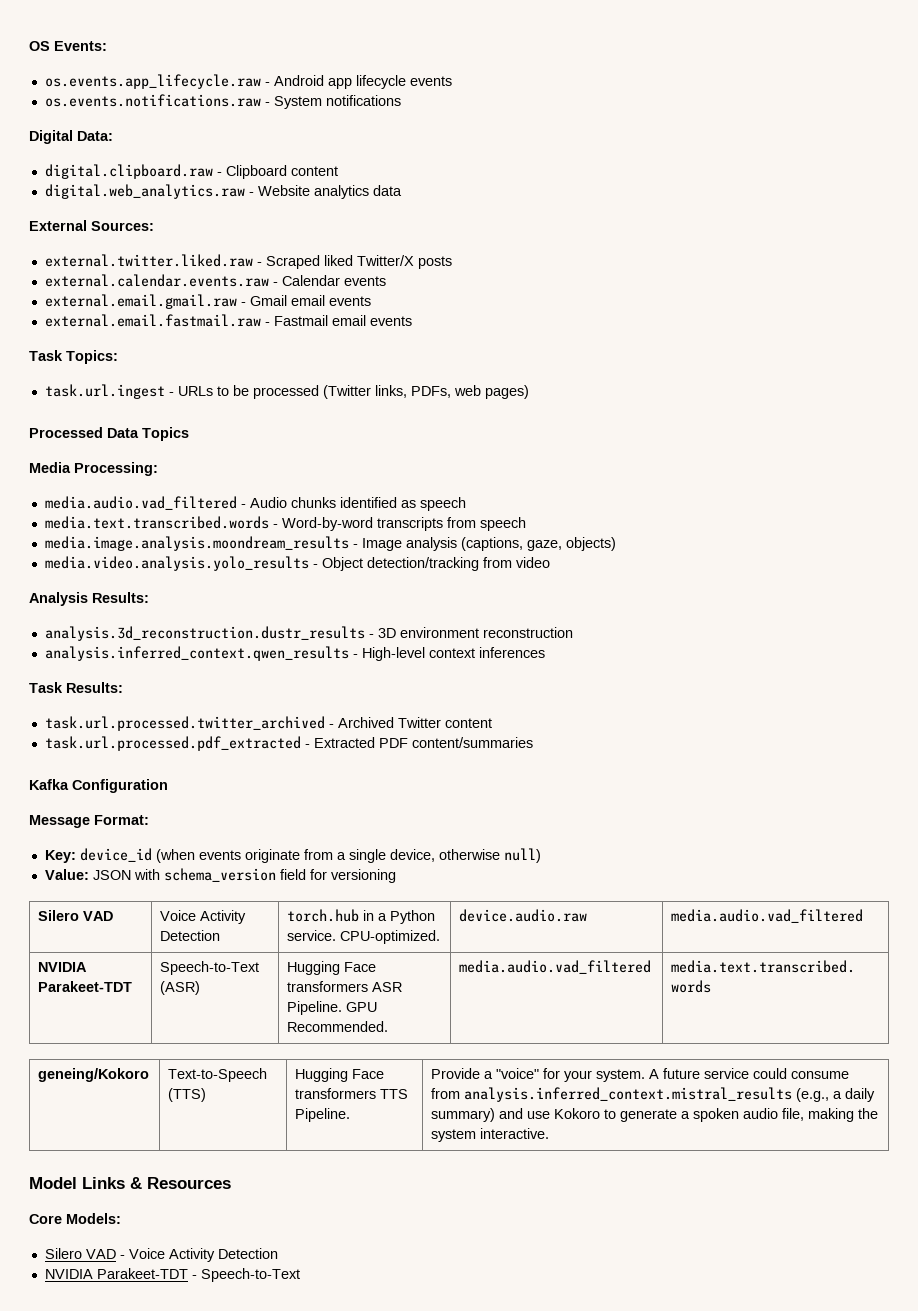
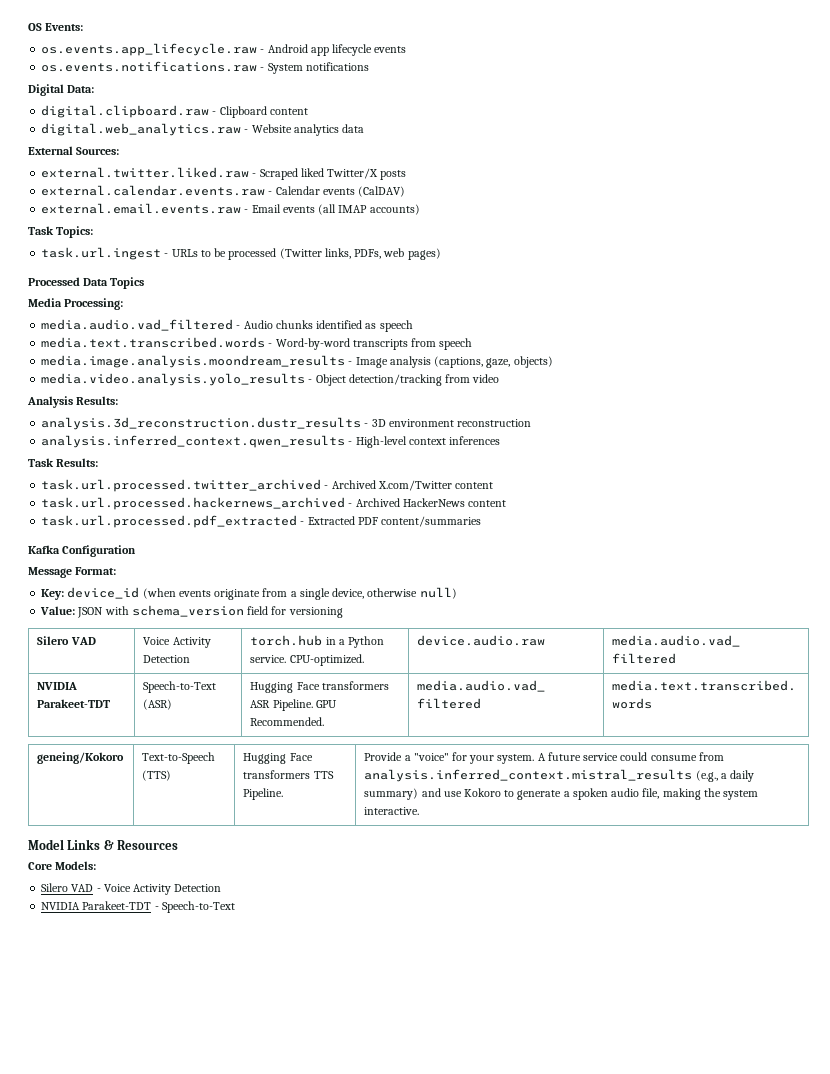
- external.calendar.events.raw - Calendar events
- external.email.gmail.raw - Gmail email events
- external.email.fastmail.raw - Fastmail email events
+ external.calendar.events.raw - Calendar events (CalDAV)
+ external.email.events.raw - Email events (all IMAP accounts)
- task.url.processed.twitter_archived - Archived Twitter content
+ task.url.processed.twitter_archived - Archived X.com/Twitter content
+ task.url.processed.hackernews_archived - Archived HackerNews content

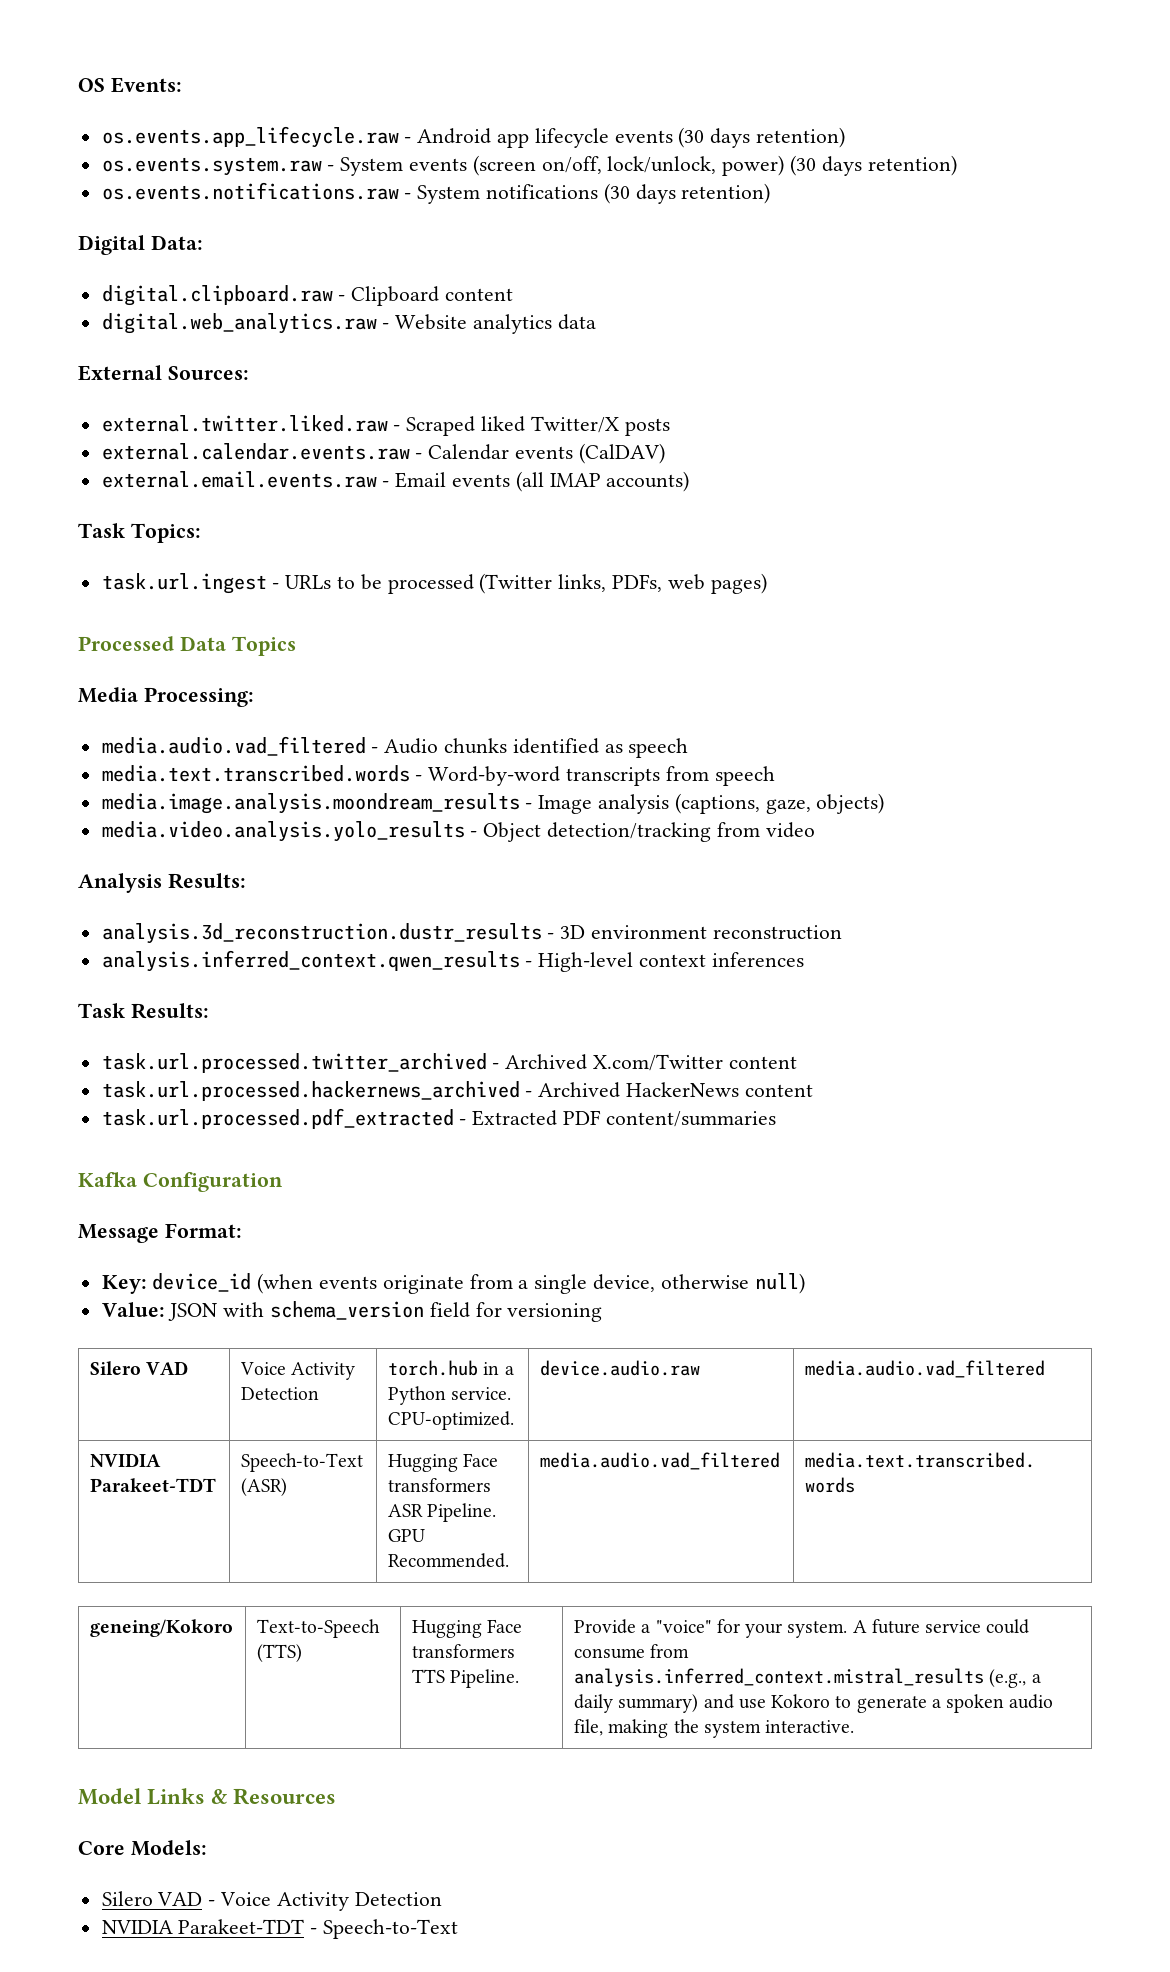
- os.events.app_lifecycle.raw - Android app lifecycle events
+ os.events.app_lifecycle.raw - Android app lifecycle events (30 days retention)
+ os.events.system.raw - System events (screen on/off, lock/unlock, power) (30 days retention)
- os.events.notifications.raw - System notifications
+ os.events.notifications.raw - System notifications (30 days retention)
______
Identify each line in the records above that contains the word "processed", and copy it out in full.

- task.url.processed.twitter_archived - Archived Twitter content
+ task.url.processed.twitter_archived - Archived X.com/Twitter content
+ task.url.processed.hackernews_archived - Archived HackerNews content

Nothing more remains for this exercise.